Change listing data:

-- Opening Marker --

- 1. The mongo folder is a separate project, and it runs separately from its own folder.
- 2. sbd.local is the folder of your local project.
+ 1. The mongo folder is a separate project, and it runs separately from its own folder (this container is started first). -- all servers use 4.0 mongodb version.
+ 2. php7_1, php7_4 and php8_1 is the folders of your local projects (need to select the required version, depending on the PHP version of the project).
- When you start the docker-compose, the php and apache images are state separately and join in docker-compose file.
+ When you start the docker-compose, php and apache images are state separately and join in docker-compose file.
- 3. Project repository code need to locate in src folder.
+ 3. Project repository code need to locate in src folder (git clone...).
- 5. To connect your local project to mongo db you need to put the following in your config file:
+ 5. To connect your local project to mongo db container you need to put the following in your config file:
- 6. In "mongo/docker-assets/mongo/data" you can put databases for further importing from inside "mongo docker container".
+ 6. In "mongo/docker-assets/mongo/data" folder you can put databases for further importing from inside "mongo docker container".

-- Closing Marker --

# ACTION ITEM
If a line in the records above has the word "container", copy it out.

# RESPONSE TO THE EXERCISE
+ 1. The mongo folder is a separate project, and it runs separately from its own folder (this container is started first). -- all servers use 4.0 mongodb version.
+ 5. To connect your local project to mongo db container you need to put the following in your config file:
- 6. In "mongo/docker-assets/mongo/data" you can put databases for further importing from inside "mongo docker container".
+ 6. In "mongo/docker-assets/mongo/data" folder you can put databases for further importing from inside "mongo docker container".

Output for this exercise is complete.